What is being asked: Your output must be the lines below from the line containing "C. brutia | Difference" to the line containing "column Difference (Self-Cross)", both lines included, reproduced exactly and without pictures.

Source records:

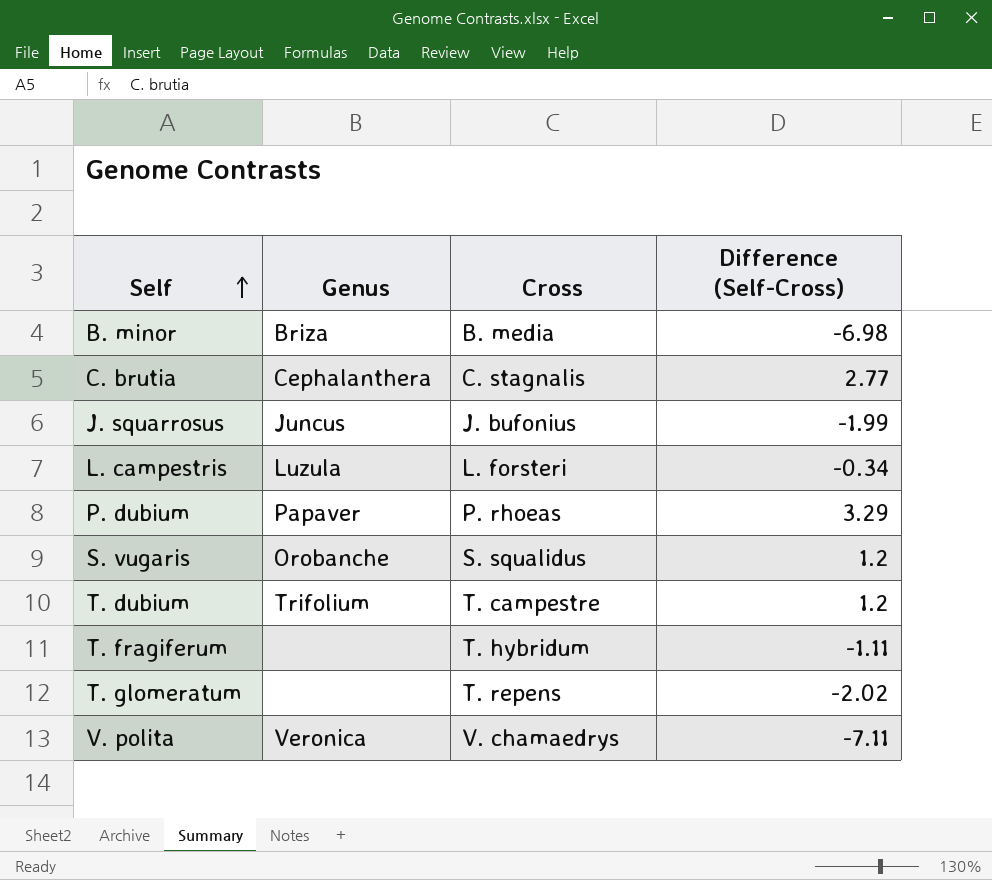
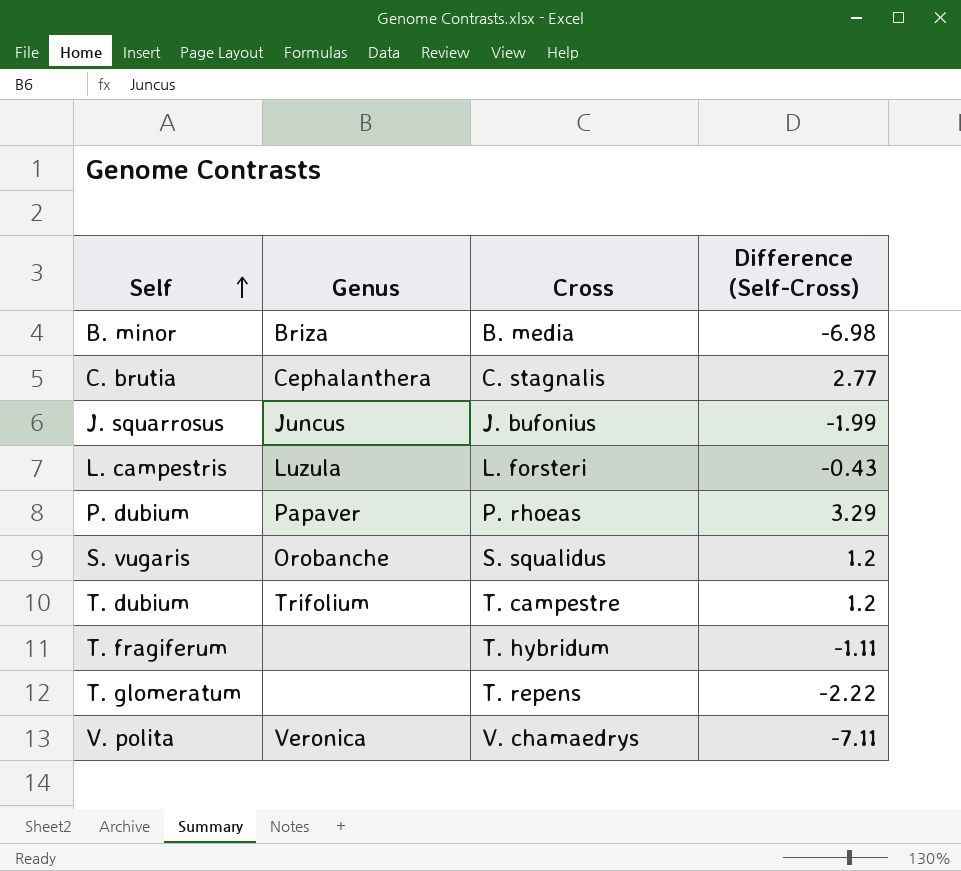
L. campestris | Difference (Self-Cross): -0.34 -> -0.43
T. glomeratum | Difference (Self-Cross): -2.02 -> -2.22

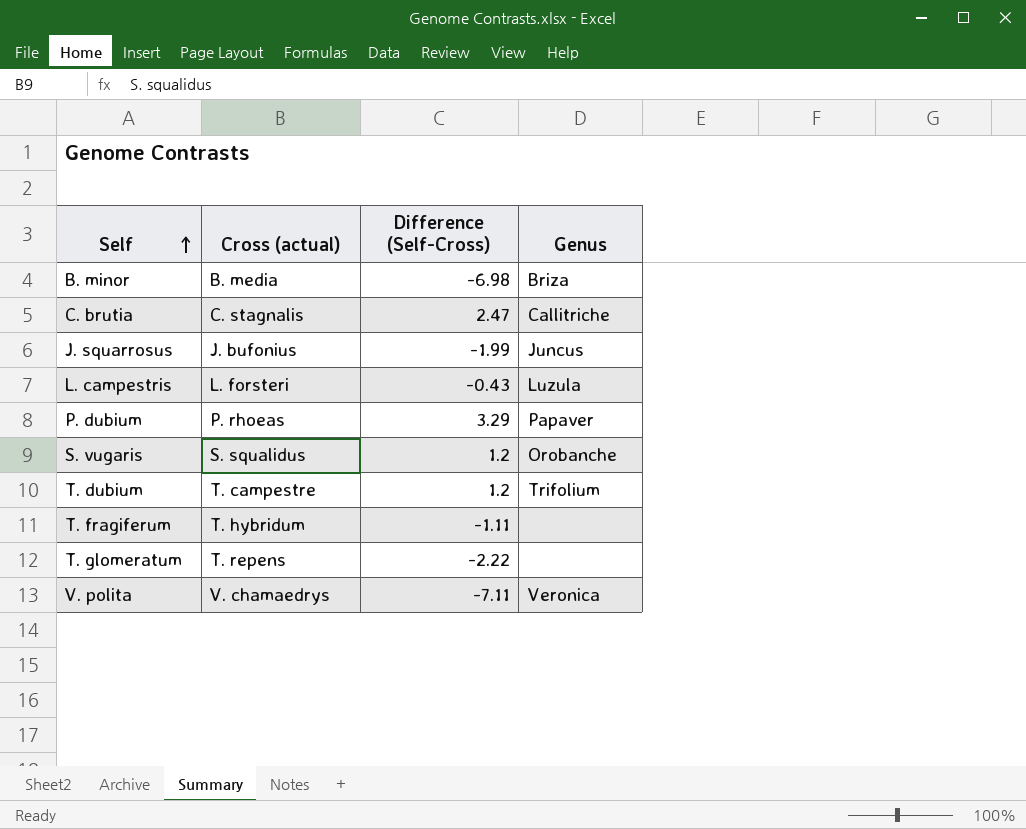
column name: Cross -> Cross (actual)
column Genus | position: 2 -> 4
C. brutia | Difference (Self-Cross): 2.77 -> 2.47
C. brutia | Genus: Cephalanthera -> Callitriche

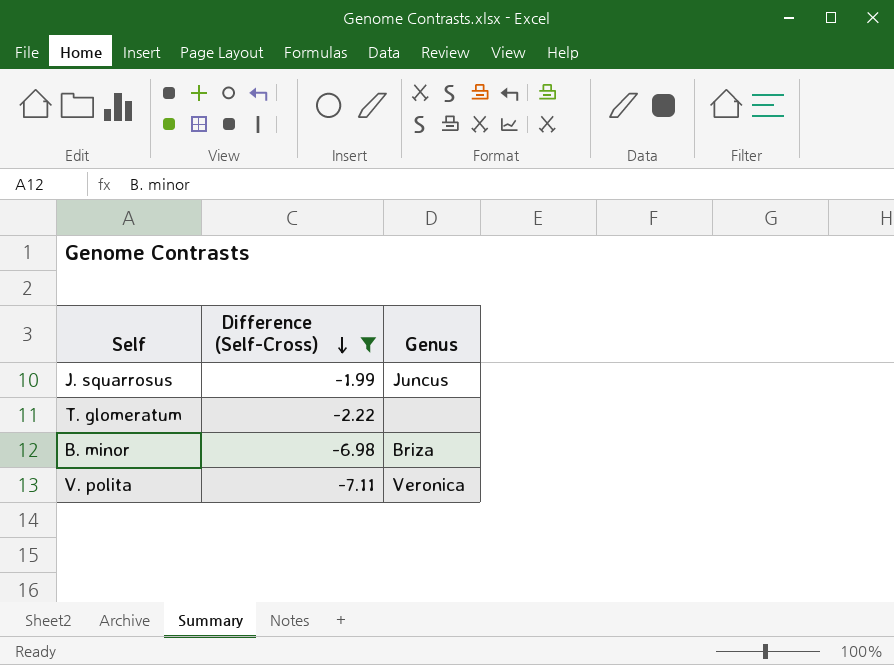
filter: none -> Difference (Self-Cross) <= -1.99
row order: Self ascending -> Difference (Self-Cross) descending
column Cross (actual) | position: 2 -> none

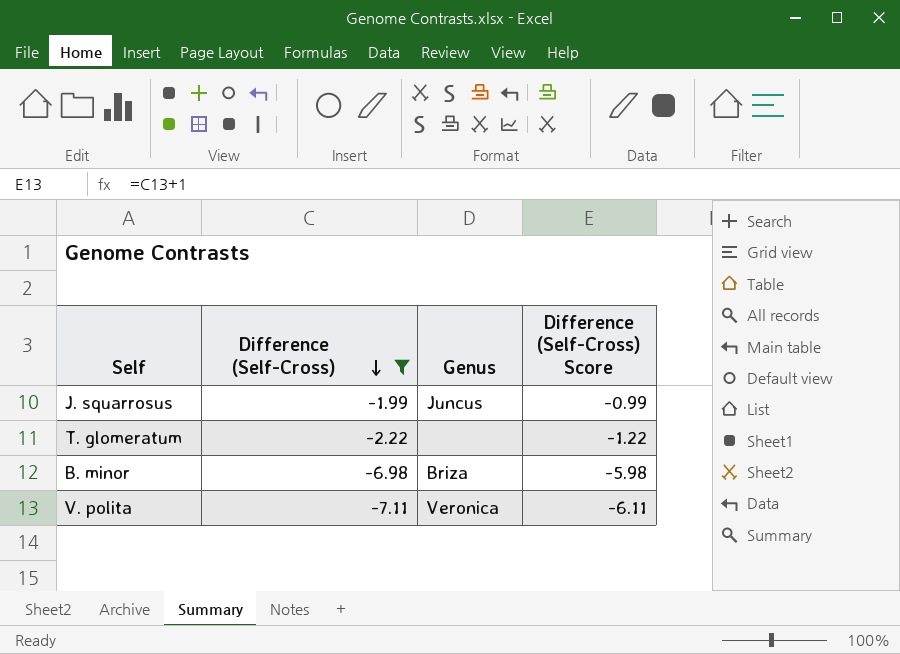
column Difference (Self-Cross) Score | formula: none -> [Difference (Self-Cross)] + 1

* * *

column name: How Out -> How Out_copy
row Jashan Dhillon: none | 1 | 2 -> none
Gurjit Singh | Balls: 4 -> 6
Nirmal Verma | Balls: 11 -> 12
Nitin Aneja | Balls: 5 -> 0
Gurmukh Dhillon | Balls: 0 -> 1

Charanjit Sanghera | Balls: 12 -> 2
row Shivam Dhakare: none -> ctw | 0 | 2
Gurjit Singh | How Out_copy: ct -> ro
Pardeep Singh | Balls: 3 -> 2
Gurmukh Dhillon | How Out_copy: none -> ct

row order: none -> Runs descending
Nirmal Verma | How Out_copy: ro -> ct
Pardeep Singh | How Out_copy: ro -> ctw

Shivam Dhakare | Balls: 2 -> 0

Finished exercise:
C. brutia | Difference (Self-Cross): 2.77 -> 2.47
C. brutia | Genus: Cephalanthera -> Callitriche

filter: none -> Difference (Self-Cross) <= -1.99
row order: Self ascending -> Difference (Self-Cross) descending
column Cross (actual) | position: 2 -> none

column Difference (Self-Cross) Score | formula: none -> [Difference (Self-Cross)] + 1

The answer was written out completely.